Now, we need to extract information from each of these individual invoices and for that we’ll be using the document parser template which we created earlier.
Step 5: Data Extraction with PDF.co Document Parser
Within the loop, we deploy our Document Parser template from pdf.co. This template, designed earlier, aids in extracting the required data from each individual invoice.
Please select PDF.co Document Parser event and configure its variables in action.
Inject the "Invoice URL" alongside the Document Parser template ID, and watch the magic unfold.
In the output, we’ll be able to retrieve defined variables in the document parser template. It’s suggested to use variables from the “simplifiedData” object.
Step 6: Filtering Invoices Based on Keywords
Here’s where precision comes in. We sieve out invoices containing specific triggers. Say, the word "Email". This filter ensures that only “invoice handling” section containing this keyword passes onto the next step.

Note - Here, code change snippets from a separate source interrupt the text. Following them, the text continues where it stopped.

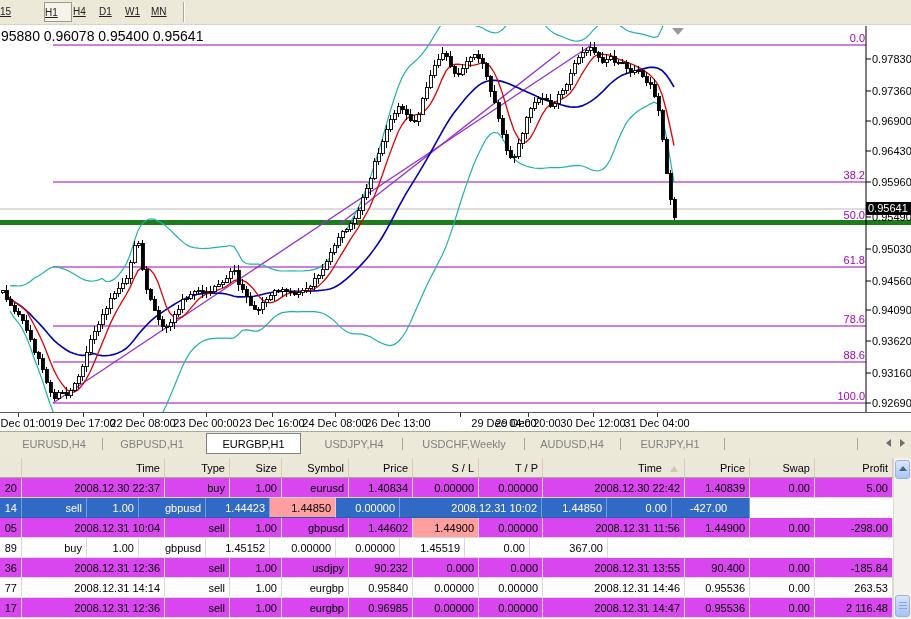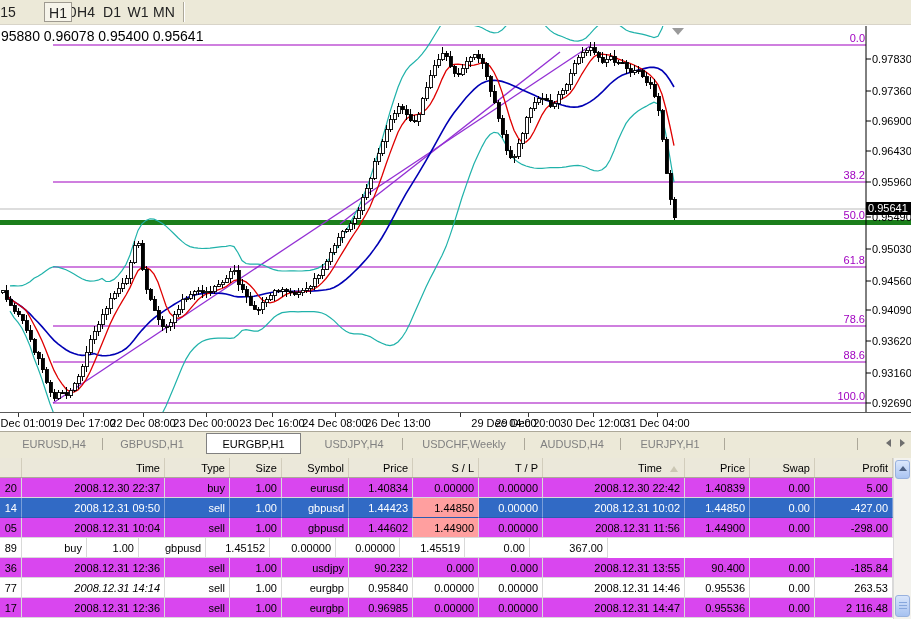"15" .tf-btn { font-size: 14px -> 10px; text-align: center -> left; text-decoration: none -> underline }
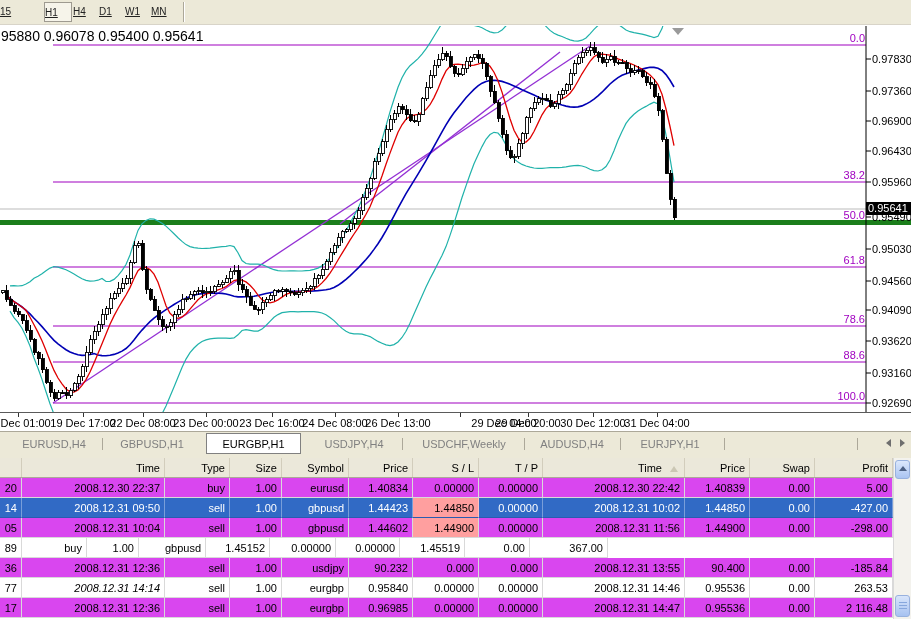"2008.12.31 09:50" div.tcell { html: <div>2008.12.31 09:50</div> -> none }
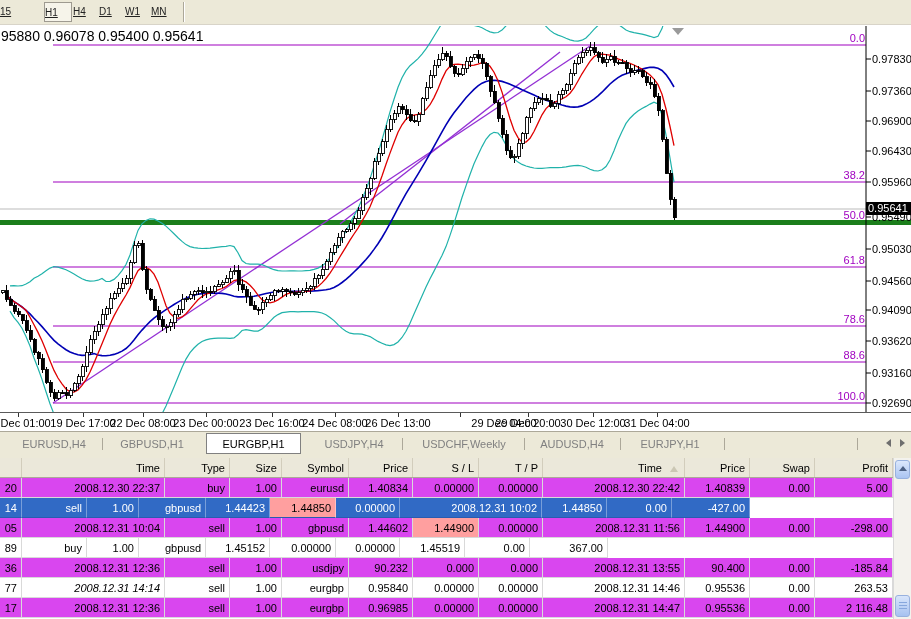"-427.00" div.tcell { text-align: none -> center }
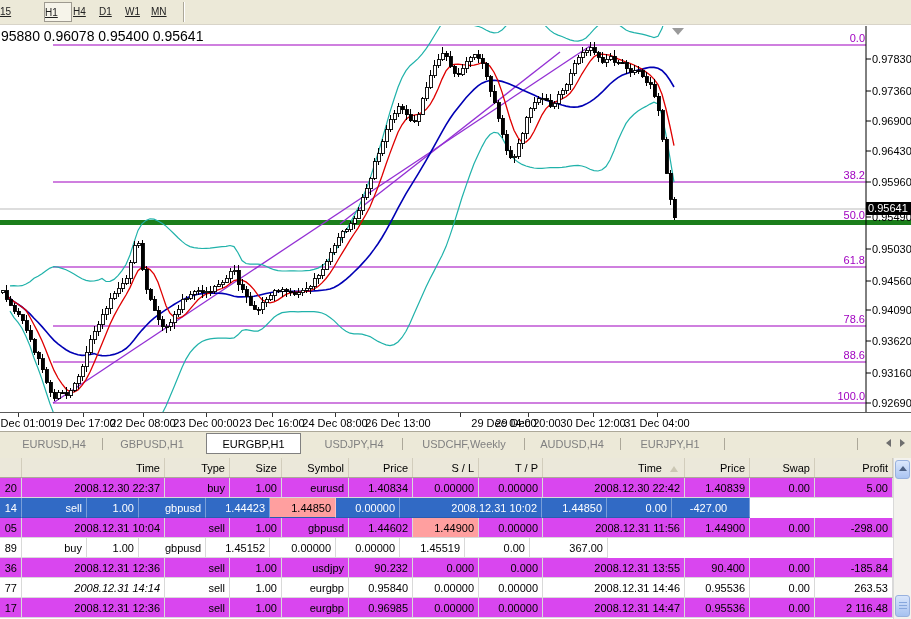"2008.12.31 14:14" div.tcell { font-style: italic -> none }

Step 7: Time to Send Those Emails
Our last lap in the automation race! If an invoice navigates through our filter, it triggers an email sending action. For this tutorial, we've employed Zapier’s native email tool. But remember, the choice is yours!
Here, we have configured the Subject, Body as well as Attachment parameters from previous steps’ outputs.
Upon successful configuration and execution, here's a snapshot of an email sample that gets dispatched.
Look at what we’ve achieved! Here’s a snapshot of our automation process:
And just like that, what once took hours can now be set up in minutes. Automation really is a beautiful thing!